▶ _What is required_
Return each record verbatim, images excluded.

▶ _Data for the task_
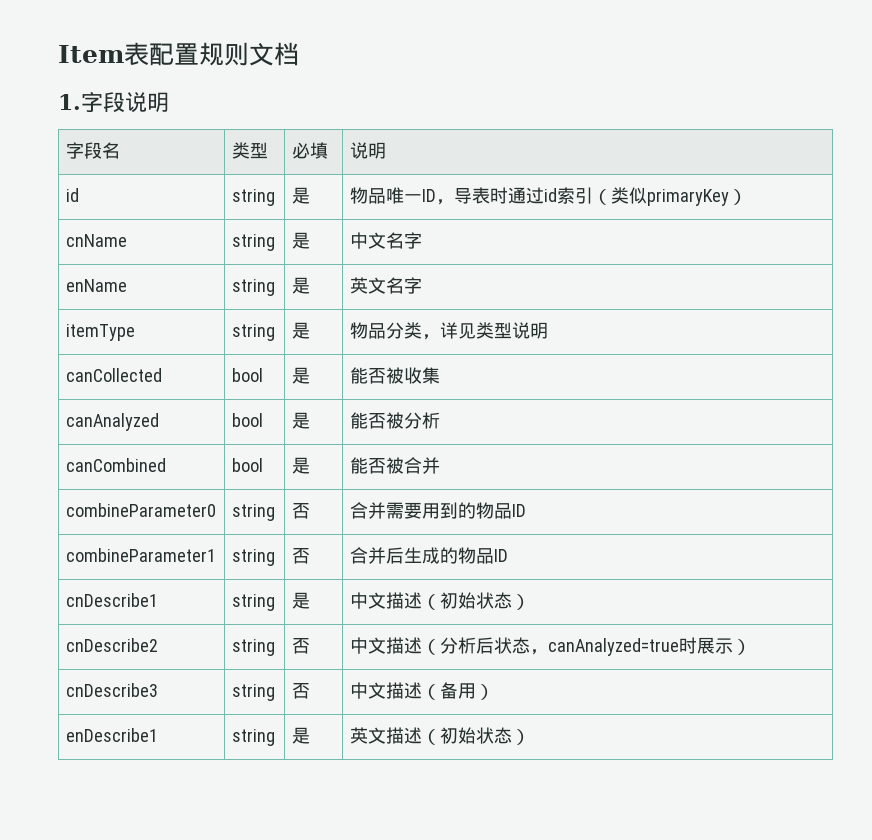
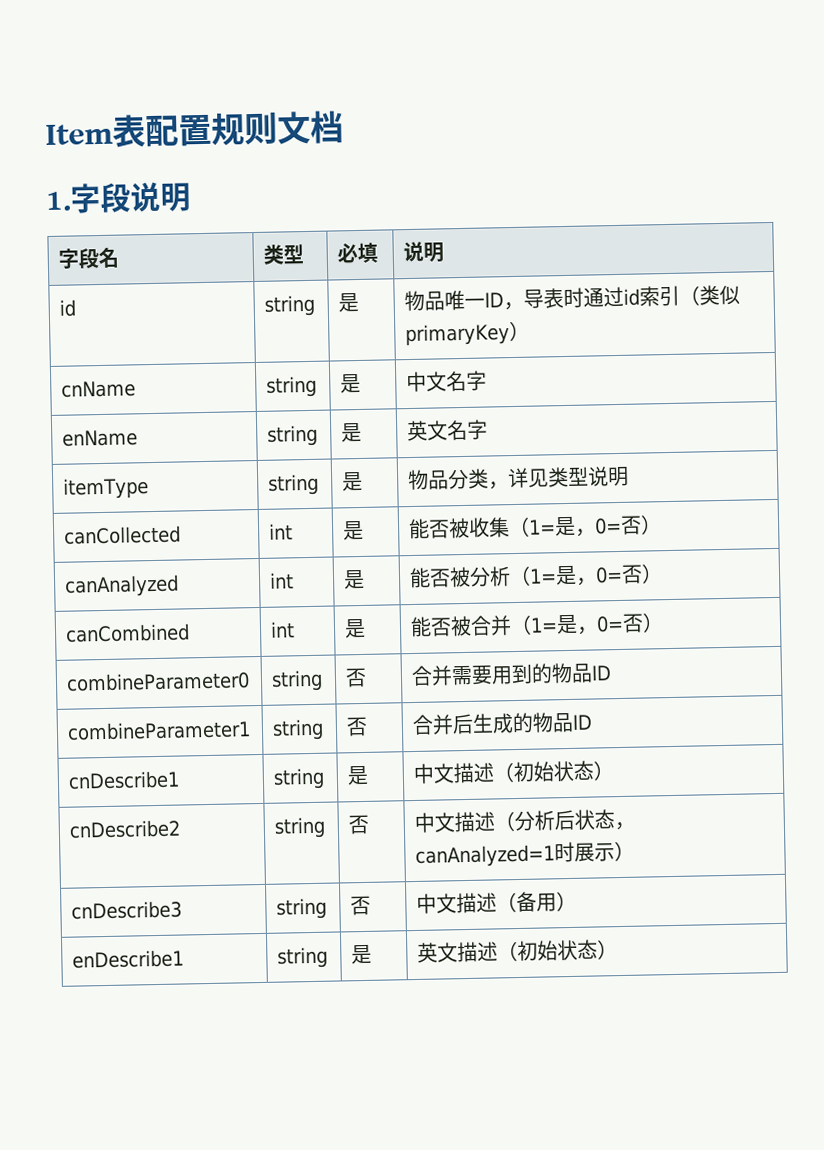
- canCollected | bool | 是 | 能否被收集
+ canCollected | int | 是 | 能否被收集（1=是，0=否）
- canAnalyzed | bool | 是 | 能否被分析
+ canAnalyzed | int | 是 | 能否被分析（1=是，0=否）
- canCombined | bool | 是 | 能否被合并
+ canCombined | int | 是 | 能否被合并（1=是，0=否）
- cnDescribe2 | string | 否 | 中文描述（分析后状态，canAnalyzed=true时展示）
+ cnDescribe2 | string | 否 | 中文描述（分析后状态，canAnalyzed=1时展示）

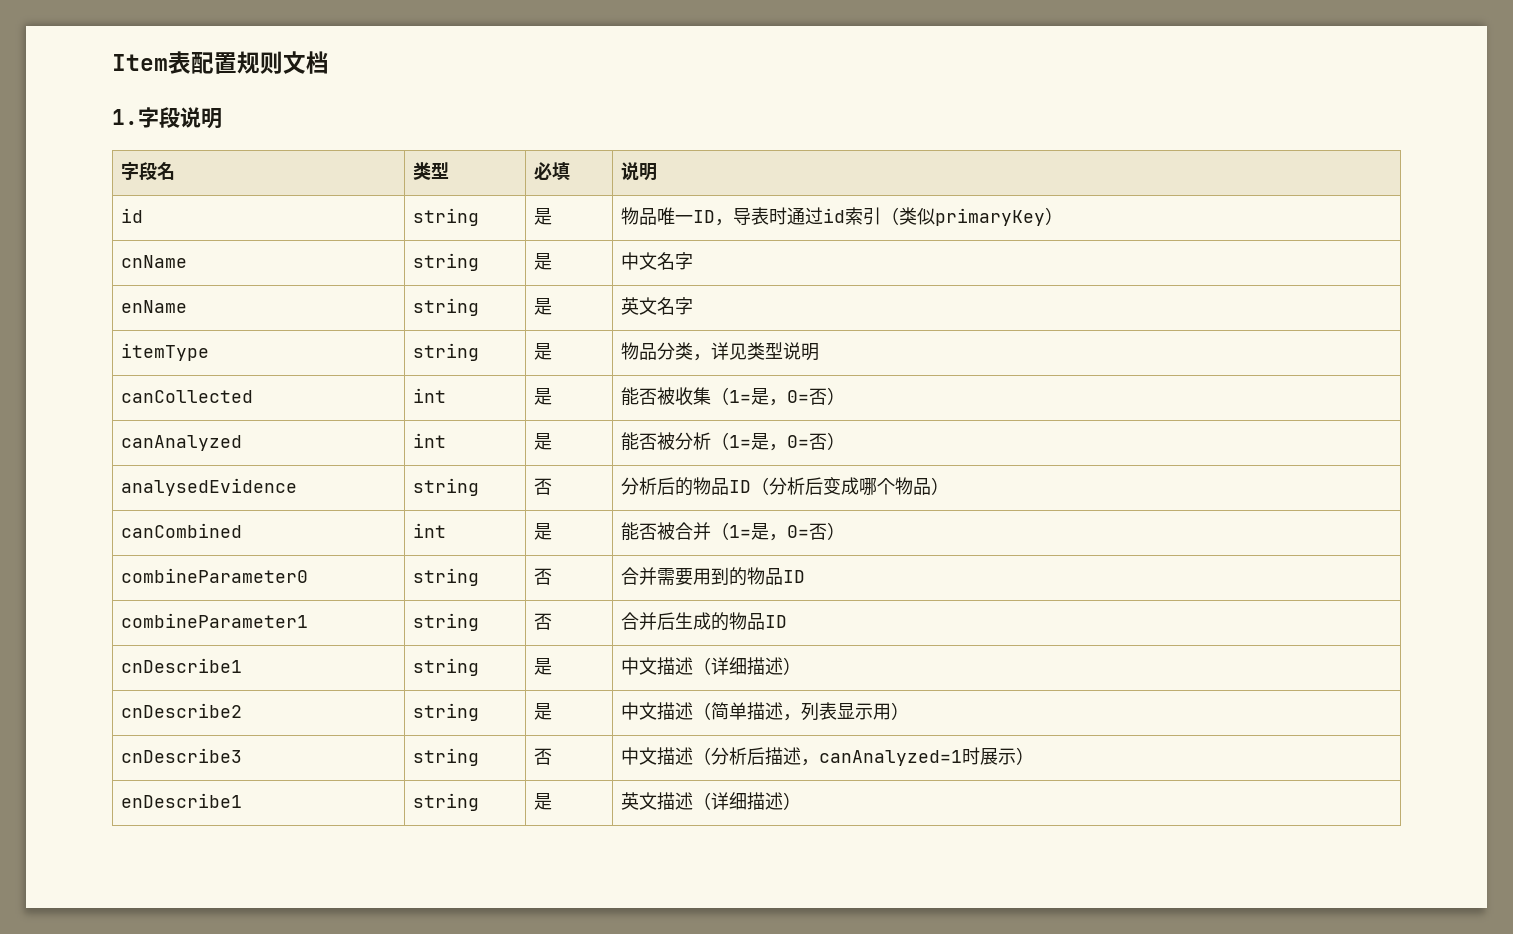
+ analysedEvidence | string | 否 | 分析后的物品ID（分析后变成哪个物品）
- cnDescribe1 | string | 是 | 中文描述（初始状态）
+ cnDescribe1 | string | 是 | 中文描述（详细描述）
- cnDescribe2 | string | 否 | 中文描述（分析后状态，canAnalyzed=1时展示）
+ cnDescribe2 | string | 是 | 中文描述（简单描述，列表显示用）
+ cnDescribe3 | string | 否 | 中文描述（分析后描述，canAnalyzed=1时展示）
- cnDescribe3 | string | 否 | 中文描述（备用）
- enDescribe1 | string | 是 | 英文描述（初始状态）
+ enDescribe1 | string | 是 | 英文描述（详细描述）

▶ _Task output_
- canCollected | bool | 是 | 能否被收集
+ canCollected | int | 是 | 能否被收集（1=是，0=否）
- canAnalyzed | bool | 是 | 能否被分析
+ canAnalyzed | int | 是 | 能否被分析（1=是，0=否）
- canCombined | bool | 是 | 能否被合并
+ canCombined | int | 是 | 能否被合并（1=是，0=否）
- cnDescribe2 | string | 否 | 中文描述（分析后状态，canAnalyzed=true时展示）
+ cnDescribe2 | string | 否 | 中文描述（分析后状态，canAnalyzed=1时展示）

+ analysedEvidence | string | 否 | 分析后的物品ID（分析后变成哪个物品）
- cnDescribe1 | string | 是 | 中文描述（初始状态）
+ cnDescribe1 | string | 是 | 中文描述（详细描述）
- cnDescribe2 | string | 否 | 中文描述（分析后状态，canAnalyzed=1时展示）
+ cnDescribe2 | string | 是 | 中文描述（简单描述，列表显示用）
+ cnDescribe3 | string | 否 | 中文描述（分析后描述，canAnalyzed=1时展示）
- cnDescribe3 | string | 否 | 中文描述（备用）
- enDescribe1 | string | 是 | 英文描述（初始状态）
+ enDescribe1 | string | 是 | 英文描述（详细描述）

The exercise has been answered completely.